Biomanufacturing facilities in the US are being actively targeted by an unknown hacking group leveraging a new malware strain.
In a new threat advisory, the Bioeconomy Information Sharing and Analysis Center (BIO-ISAC) revealed that the first attack believed to be launched using this new malware dubbed “Tardigrade” occurred in the spring of this year. At that time, Tardigrade was used in a cyberattack on a large biomanufacturing facility though a second facility was hit using the same malware just last month.
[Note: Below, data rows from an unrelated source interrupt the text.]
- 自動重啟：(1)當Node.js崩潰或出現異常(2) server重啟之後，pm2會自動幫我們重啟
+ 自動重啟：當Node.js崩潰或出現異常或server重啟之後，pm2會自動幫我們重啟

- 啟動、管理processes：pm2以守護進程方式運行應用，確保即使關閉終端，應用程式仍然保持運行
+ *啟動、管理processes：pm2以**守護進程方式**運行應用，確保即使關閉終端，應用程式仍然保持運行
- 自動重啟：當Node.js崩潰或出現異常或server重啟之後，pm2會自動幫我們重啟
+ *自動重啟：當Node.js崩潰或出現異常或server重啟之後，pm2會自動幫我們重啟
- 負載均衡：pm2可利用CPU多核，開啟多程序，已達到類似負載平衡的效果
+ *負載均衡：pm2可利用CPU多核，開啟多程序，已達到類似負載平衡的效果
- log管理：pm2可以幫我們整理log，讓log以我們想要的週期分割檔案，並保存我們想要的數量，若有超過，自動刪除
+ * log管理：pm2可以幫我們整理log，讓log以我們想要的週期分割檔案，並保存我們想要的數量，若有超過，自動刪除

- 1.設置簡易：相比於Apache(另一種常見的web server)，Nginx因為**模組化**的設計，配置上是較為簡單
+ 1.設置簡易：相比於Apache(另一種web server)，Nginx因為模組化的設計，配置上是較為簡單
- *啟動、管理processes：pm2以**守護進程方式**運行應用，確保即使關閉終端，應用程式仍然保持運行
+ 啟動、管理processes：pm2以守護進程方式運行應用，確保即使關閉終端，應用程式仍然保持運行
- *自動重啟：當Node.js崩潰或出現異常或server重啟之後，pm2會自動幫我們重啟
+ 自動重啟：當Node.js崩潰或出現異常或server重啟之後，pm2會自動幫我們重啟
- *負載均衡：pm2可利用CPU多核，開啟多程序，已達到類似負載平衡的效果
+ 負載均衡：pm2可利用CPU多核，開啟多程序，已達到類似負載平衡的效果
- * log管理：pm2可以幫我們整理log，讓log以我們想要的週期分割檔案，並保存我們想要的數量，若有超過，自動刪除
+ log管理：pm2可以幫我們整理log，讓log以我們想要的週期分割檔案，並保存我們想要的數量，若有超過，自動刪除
According to BIO-ISAC, both biomanufacturing sites and their partners are “encouraged to assume that they are targets” and should take the necessary steps to review their security and response postures.
As reported by SiliconANGLE, Tardigrade is primarily used for espionage though the malware also causes other issues on the systems it infects including network outages.
In a separate report, Wired noted that these recent attacks may be linked to Covid-19 research as the pandemic has shown just how important biomanufacturing research is when developing vaccines and other medicines.
The origins of the code used in Tardigrade is also up for debate as BIO-ISAC believes the malware is based on Smoke Loader though security researchers that spoke with Bleeping Computer claim that it is a form of the Cobalt Strike HTTP beacon as opposed to an entirely new malware strain.
Due to Tardigrade's advanced characteristics, the malware could have been developed by an advanced threat detection group or even by a nation-state intelligence service.
Regardless of its origin, Tardigrade is quite dangerous and we'll likely find out more regarding this new malware as security researchers and even government agencies delve deeper into its code in an attempt to discover its true origins.